The Sweeney’s brutally realistic approach to the police shocked many people the time but audiences found it to be invigorating. Detective Inspector Jack Regan and Detective Sergeant George Carter were cops who seemed believable. They weren’t wholly admirable people but then if you’re a Boy Scout you’re not going to last very long in the Flying Squad, a squad tasked with investigating serious robberies (which generally meant violent robberies) and other crimes of violence. The criminals they deal with are usually pretty vicious.

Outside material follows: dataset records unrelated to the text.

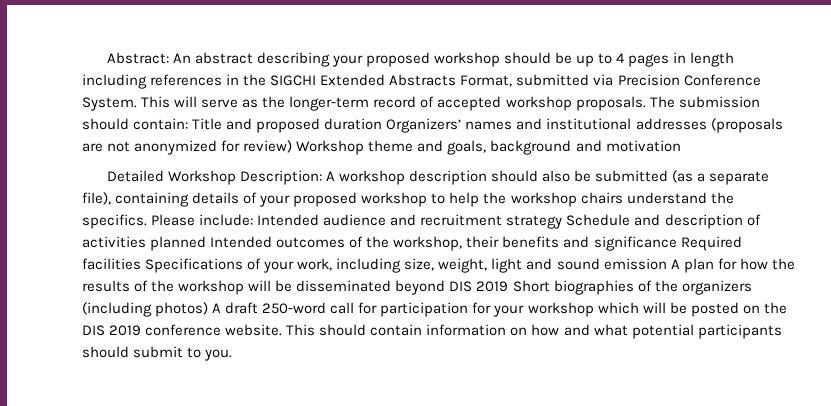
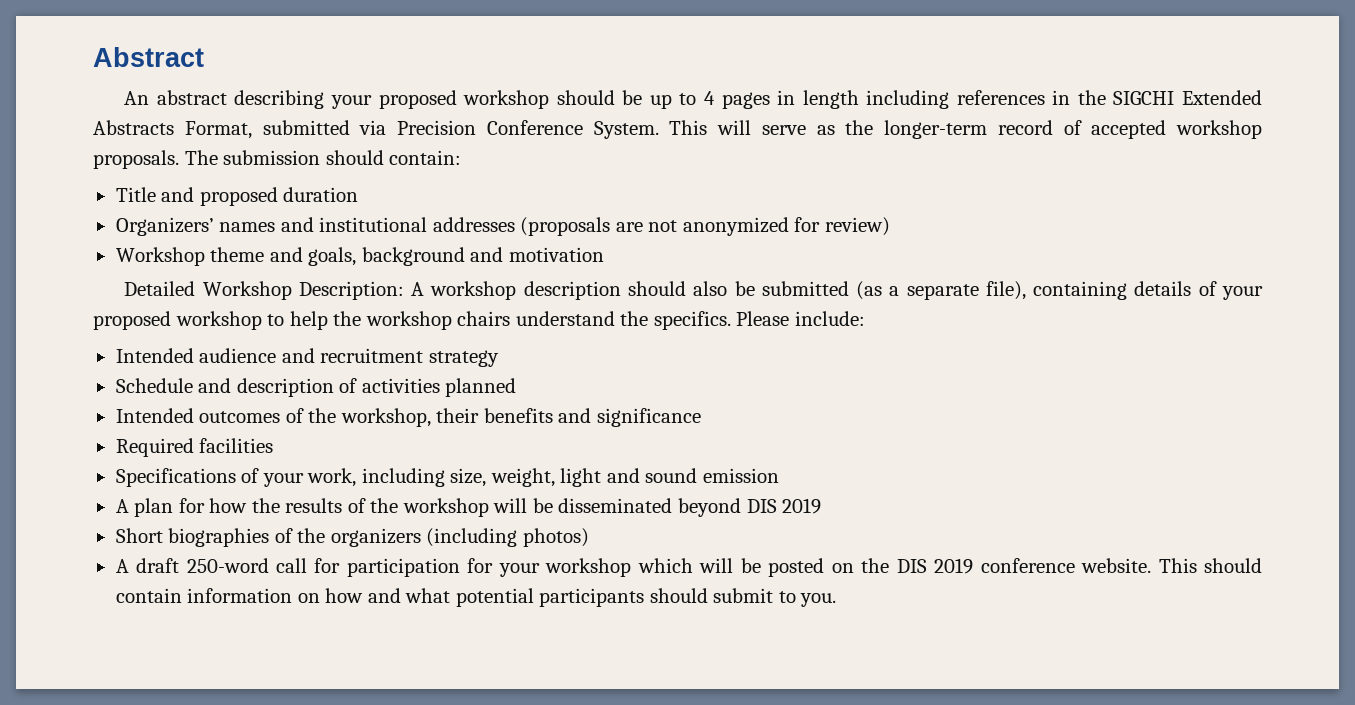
[106,52,169,64] Abstract: -> [93,47,204,67] Abstract //
(189, 124) none -> (462, 157) //
(383, 124) none -> (359, 194) //
(293, 146) none -> (890, 226) //
(254, 220) none -> (865, 318) //
(563, 222) none -> (499, 358) //
(207, 243) none -> (517, 387) //
(677, 243) none -> (701, 417) //
(141, 264) none -> (274, 445) //
(667, 264) none -> (779, 475) //
(509, 286) none -> (822, 506) //
(209, 309) none -> (589, 537) //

The Flying Squad was at this time being rocked by corruption scandals and police corruption is a recurring theme. If you want to catch big-time criminals you have to spend a lot of time with those same criminals. You have to drink with them. You have to get to know them. You have to get to know which ones are prepared to act as informers. The people you have to use as informers can be serious low-lifes and thugs. It’s the only way to get the job done but the possibility of being corrupted is ever-present. This kind of honesty was also pretty startling at the time, but again audiences liked it because the series was honest about it.
In the world of The Sweeney there are good cops and bad cops. The bad cops are worse than the criminals, but fortunately there are good cops as well. Regan and Carter are good cops. They bend the rules, sometimes they bend them a great deal, sometimes their methods are questionable, but fundamentally they’re honest. And they get the job done. If they have to bend a few rules and break a few heads, well that’s the way it is.
The Sweeney steadfastly refuses to idealise the police but it certainly isn’t anti-police. It just accepts reality. As Graham Greene once put it, human nature isn’t black and white, it’s black and grey.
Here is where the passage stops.